Mais très vite, la jeune femme relate avoir reçu remarques et pressions de ses chefs. Fin janvier 2023, elle est même convoquée à un «entretien de recadrage», au cours duquel on l’appelle par son «deadname» - le prénom qui lui a été attribué à la naissance et qu’elle a changé dans le cadre de sa transition de genre - et on lui demande de ne plus se maquiller.

Dans les jours qui suivent, ses responsables font tout pour empêcher l’emploi de son nouveau prénom, Syntia, au sein de l’équipe. Ils l’interdisent même par voie d’affichage dans le restaurant et rappellent à l’ordre par écrit deux collègues qui l’avaient adopté. A noter que dans son baromètre LGBT + 2022, l’Ifop souligne que trois personnes LGBT + sur dix ont «déjà été victimes d’au moins une agression LGBTphobe» au travail.

La décision finalement rendue par les Prud’hommes a été saluée par Charlotte Duval, secrétaire générale adjointe du syndicat des services du Maine-et-Loire CFDT, à la sortie du tribunal. Pour elle, «ce résultat est très positif» : «Que le contrat soit résilié, c’est aussi la reconnaissance de sa position de victime. Ça peut aussi ouvrir la porte à d’autres personnes qui vivent ce genre de situation pour en parler.»

L’avocat du restaurant, lui, n’était pas présent ce lundi pour commenter la décision.
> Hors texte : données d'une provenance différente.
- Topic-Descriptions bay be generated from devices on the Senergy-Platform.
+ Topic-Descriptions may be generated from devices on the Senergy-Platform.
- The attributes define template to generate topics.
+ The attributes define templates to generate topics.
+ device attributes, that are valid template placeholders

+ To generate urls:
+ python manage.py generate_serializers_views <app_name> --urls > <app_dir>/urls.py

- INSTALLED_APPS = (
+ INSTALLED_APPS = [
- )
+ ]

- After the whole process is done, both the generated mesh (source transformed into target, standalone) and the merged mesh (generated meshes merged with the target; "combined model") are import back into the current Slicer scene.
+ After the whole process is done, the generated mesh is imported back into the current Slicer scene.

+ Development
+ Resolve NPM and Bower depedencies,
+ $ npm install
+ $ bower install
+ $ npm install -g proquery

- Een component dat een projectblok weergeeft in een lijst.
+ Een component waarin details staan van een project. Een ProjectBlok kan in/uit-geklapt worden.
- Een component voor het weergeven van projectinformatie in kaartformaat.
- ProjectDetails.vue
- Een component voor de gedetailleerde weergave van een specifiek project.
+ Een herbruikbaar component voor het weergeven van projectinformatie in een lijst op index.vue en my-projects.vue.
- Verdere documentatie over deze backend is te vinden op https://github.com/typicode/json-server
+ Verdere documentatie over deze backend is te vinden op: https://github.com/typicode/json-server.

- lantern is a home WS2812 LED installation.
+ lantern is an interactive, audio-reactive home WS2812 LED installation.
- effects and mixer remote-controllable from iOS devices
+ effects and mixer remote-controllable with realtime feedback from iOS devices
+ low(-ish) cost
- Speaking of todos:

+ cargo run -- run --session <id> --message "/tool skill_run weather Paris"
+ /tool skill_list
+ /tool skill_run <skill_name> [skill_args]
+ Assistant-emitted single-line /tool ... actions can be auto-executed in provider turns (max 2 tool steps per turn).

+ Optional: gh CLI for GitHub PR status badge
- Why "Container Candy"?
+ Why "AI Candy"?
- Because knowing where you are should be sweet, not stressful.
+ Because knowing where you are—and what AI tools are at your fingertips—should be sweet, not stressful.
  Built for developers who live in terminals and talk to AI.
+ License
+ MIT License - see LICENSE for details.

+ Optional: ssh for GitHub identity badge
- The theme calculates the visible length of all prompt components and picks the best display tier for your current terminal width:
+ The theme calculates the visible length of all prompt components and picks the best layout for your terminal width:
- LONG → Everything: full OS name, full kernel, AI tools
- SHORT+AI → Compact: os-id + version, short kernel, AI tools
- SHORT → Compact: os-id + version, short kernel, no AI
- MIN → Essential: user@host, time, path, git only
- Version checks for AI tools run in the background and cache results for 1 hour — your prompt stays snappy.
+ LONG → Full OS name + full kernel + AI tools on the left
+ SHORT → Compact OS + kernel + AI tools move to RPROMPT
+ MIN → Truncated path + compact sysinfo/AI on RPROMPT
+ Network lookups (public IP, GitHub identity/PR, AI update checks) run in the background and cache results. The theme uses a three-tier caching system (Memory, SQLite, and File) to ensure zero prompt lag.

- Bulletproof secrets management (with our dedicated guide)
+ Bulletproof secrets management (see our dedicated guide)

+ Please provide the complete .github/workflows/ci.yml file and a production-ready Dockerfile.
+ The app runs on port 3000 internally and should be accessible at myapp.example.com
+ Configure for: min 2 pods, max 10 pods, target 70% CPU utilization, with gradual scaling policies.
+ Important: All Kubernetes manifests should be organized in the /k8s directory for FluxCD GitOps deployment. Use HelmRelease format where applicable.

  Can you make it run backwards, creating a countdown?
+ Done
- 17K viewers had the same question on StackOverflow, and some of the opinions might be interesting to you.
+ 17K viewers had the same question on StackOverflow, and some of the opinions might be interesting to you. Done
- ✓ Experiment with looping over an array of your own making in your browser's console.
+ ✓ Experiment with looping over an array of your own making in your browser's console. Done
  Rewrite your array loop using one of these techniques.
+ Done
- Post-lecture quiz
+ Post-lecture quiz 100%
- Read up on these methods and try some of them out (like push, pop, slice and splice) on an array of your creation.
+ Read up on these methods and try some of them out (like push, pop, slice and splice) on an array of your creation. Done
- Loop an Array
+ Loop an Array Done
En revanche, l’employeur a réagi ce lundi après-midi : «La direction du restaurant de Segré prend acte de cette première décision du conseil de Prud’hommes, continue de contester les accusations dont elle fait l’objet et étudiera les suites à donner à cette procédure», peut-on lire dans un communiqué. Il ajoute également que «la lutte contre le harcèlement et les discriminations est prise avec le plus grand sérieux dans notre restaurant, comme dans tous les établissements de l’enseigne.»

Mis à jour : à 17 h 44, avec la réaction de l’employeur.